Provided data:
☆ ☆ ☆ ☆ ☆ ☆ ☆
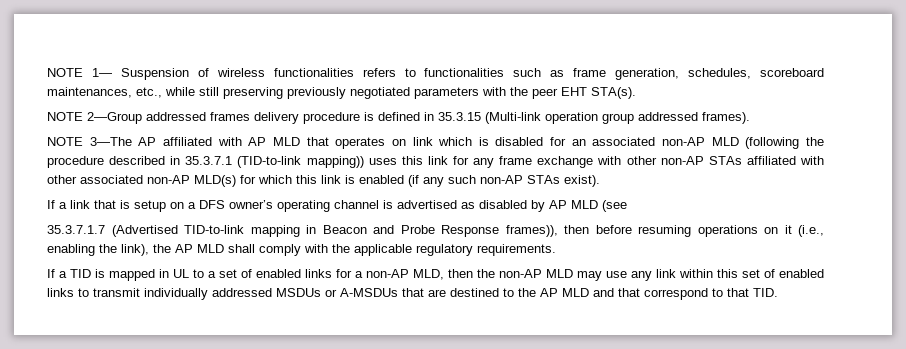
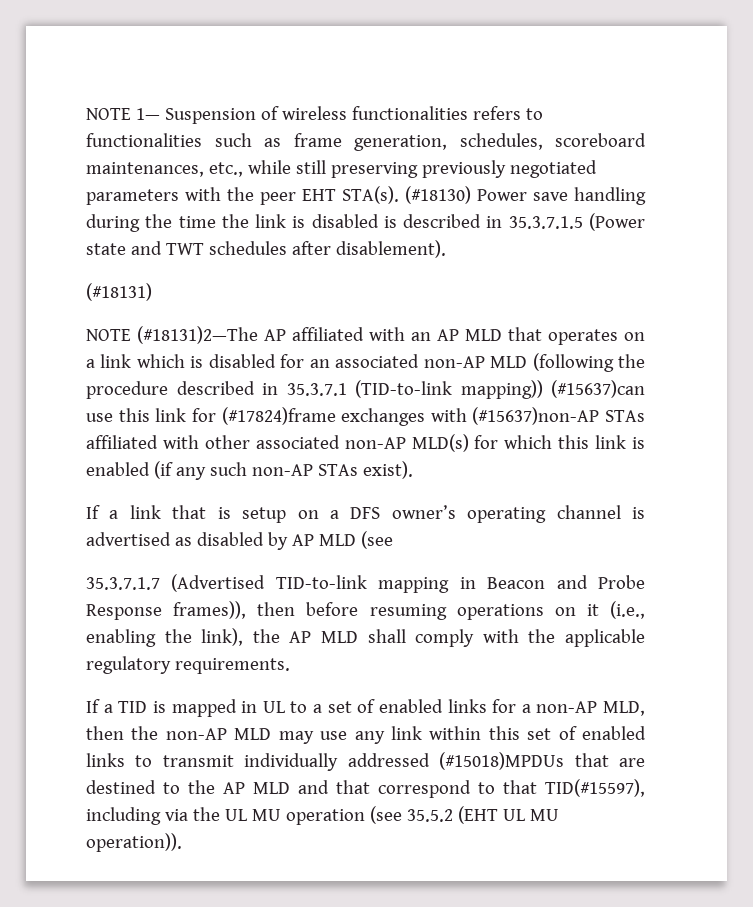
- NOTE 1— Suspension of wireless functionalities refers to functionalities such as frame generation, schedules, scoreboard maintenances, etc., while still preserving previously negotiated parameters with the peer EHT STA(s).
- NOTE 2—Group addressed frames delivery procedure is defined in 35.3.15 (Multi-link operation group addressed frames).
- NOTE 3—The AP affiliated with AP MLD that operates on link which is disabled for an associated non-AP MLD (following the procedure described in 35.3.7.1 (TID-to-link mapping)) uses this link for any frame exchange with other non-AP STAs affiliated with other associated non-AP MLD(s) for which this link is enabled (if any such non-AP STAs exist).
+ NOTE 1— Suspension of wireless functionalities refers to functionalities such as frame generation, schedules, scoreboard maintenances, etc., while still preserving previously negotiated parameters with the peer EHT STA(s). (#18130) Power save handling during the time the link is disabled is described in 35.3.7.1.5 (Power state and TWT schedules after disablement).
+ (#18131)
+ NOTE (#18131)2—The AP affiliated with an AP MLD that operates on a link which is disabled for an associated non-AP MLD (following the procedure described in 35.3.7.1 (TID-to-link mapping)) (#15637)can use this link for (#17824)frame exchanges with (#15637)non-AP STAs affiliated with other associated non-AP MLD(s) for which this link is enabled (if any such non-AP STAs exist).
- If a TID is mapped in UL to a set of enabled links for a non-AP MLD, then the non-AP MLD may use any link within this set of enabled links to transmit individually addressed MSDUs or A-MSDUs that are destined to the AP MLD and that correspond to that TID.
+ If a TID is mapped in UL to a set of enabled links for a non-AP MLD, then the non-AP MLD may use any link within this set of enabled links to transmit individually addressed (#15018)MPDUs that are destined to the AP MLD and that correspond to that TID(#15597), including via the UL MU operation (see 35.5.2 (EHT UL MU operation)).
☆ ☆ ☆ ☆ ☆ ☆ ☆
Work order: Return exactly the lines of the data, beginning with the first and ending with the line containing "- NOTE 2—Group". Skip the pictures.

Answer to this exercise:
- NOTE 1— Suspension of wireless functionalities refers to functionalities such as frame generation, schedules, scoreboard maintenances, etc., while still preserving previously negotiated parameters with the peer EHT STA(s).
- NOTE 2—Group addressed frames delivery procedure is defined in 35.3.15 (Multi-link operation group addressed frames).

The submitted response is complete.